Top Programming Languages for AI
With demand for AI skills more than doubling in recent years, a career in AI has become a highly attractive option for people with interest in data science and software engineering.
According to PwC’s recent report “Sizing the Prize,” global GDP is forecasted to be 14 percent (or $15.7 trillion) higher in 2030 because of AI. This makes it the most significant commercial opportunity in today’s economy.
As AI boosts productivity, product quality, and consumption, the most dramatic sector gains will be in financial services, healthcare, and retail. AI opens up a whole new world of possibilities for both enterprises and software engineers, so if you’re eager to take advantage of this opportunity, you might be wondering where you should start.
However, to improve your chances of kick-starting a career in AI quickly, you’ll want to learn AI programming languages that are supported by several machine learning (ML) and deep learning (DL) libraries. You’ll be learning an AI language that benefits from a healthy ecosystem of tools, support packages, and a large community of programmers.
Best Programming Languages for AI
When it comes to AI programming languages, Python leads the pack with its unparalleled community support and pre-built libraries (like NumPy, Pandas, Pybrain, and SciPy) that help expedite AI development.
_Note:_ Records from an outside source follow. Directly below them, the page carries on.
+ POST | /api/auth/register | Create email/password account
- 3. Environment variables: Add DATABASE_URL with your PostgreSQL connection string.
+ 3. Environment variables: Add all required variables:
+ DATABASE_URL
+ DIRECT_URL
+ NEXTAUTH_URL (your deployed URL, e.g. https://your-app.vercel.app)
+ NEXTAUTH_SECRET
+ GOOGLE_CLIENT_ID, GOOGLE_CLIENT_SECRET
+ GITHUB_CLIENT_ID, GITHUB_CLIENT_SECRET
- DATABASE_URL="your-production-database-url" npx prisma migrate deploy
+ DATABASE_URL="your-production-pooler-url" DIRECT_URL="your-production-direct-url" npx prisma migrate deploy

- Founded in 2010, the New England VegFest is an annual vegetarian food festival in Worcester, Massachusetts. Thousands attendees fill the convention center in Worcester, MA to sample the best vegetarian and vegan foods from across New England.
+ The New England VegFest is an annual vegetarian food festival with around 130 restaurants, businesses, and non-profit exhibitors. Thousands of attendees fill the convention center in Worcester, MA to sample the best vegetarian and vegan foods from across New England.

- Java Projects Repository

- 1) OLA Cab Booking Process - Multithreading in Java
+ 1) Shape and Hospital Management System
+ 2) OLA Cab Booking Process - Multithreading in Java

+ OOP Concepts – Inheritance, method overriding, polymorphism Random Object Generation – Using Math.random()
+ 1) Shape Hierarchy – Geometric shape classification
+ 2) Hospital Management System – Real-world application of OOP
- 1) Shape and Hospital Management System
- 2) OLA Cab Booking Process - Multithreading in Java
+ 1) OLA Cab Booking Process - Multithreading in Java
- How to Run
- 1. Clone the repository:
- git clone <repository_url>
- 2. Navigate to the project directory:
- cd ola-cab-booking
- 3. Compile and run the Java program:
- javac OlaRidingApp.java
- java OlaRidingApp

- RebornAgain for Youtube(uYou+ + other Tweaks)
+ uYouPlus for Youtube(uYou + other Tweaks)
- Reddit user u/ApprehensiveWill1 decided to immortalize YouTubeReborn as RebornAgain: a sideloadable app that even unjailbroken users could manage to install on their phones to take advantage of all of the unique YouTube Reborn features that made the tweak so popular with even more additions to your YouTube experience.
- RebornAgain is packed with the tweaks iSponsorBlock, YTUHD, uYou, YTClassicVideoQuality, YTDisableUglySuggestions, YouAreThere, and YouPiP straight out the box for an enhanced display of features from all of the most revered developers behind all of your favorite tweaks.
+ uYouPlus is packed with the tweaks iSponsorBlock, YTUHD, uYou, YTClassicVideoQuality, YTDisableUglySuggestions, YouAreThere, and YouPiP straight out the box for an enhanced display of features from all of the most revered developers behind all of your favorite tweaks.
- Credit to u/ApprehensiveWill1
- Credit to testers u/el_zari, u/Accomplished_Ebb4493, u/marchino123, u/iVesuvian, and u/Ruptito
For example, you can leverage proven libraries like scikit-learn for ML and use regularly updated libraries like Apache MXNet, PyTorch, and TensorFlow for DL projects.
For Natural Language Processing (NLP), you can go old school with NLTK or take advantage of lightening-fast SpaCy. Python is the leading coding language for NLP because of its simple syntax, structure, and rich text processing tool.
However, while it’s sometimes referred to as the best programming language for AI, you’ll have to look past its five different packaging systems that are all broken down in different ways, some white spacing issues, and the disconnect between Python 2 and Python 3.
But in the grand scheme of things, it makes perfect sense to learn Python, as it boasts the most comprehensive frameworks for both DL and ML. As this highly flexible AI language is platform agnostic, you’ll only have to make minor changes to the code to get it up and running in a new operating system.
We can’t discuss the best programming language for AI without talking about the object-oriented programming language, Java. Since it first emerged in 1995, Java has grown to become a highly portable, maintainable, and transparent language that’s supported by a wealth of libraries.
Like some of the programming languages on this list, Java is also highly user-friendly, easy to debug, and runs across platforms without the need to engage in any additional recompilation. This is because its Virtual Machine Technology allows the code to run on all Java-supported platforms.
When it comes to working with NLP, it’s easy to find enough support from the vibrant community that’s built around it. As Java enables seamless access to big data platforms like Apache Spark and Apache Hadoop, it has cemented its place within data analytics-related AI development.
If you need more reasons to learn Java, consider the fact that it works seamlessly with search engine algorithms, improves user interconnections, and its simplified framework supports large-scale projects efficiently.
Whenever a task demands high-performance numerical computing and analysis, Julia (developed by MIT) will be the best programming language for AI projects. Explicitly designed to focus on the numerical computing that’s required by AI, you can get results without the typical requirement of separate compilation. Its core programming paradigm includes a type system with parametric polymorphism and multiple dispatch capabilities.
Unlike the languages above, Julia isn’t exactly the go-to language right now. As a result, it’s not supported by a wealth of libraries or a rapidly growing community.
However, as an open-source language (under a liberal MIT license), its popularity is slowly increasing. Wrappers like TensorFlow.jl and Mocha provide excellent support for DL, so there is help out there—just not the same amount as Python.
One of the primary benefits of working with Julia is its ability to translate algorithms from research papers into code without any loss. This significantly reduces model risk and improves safety.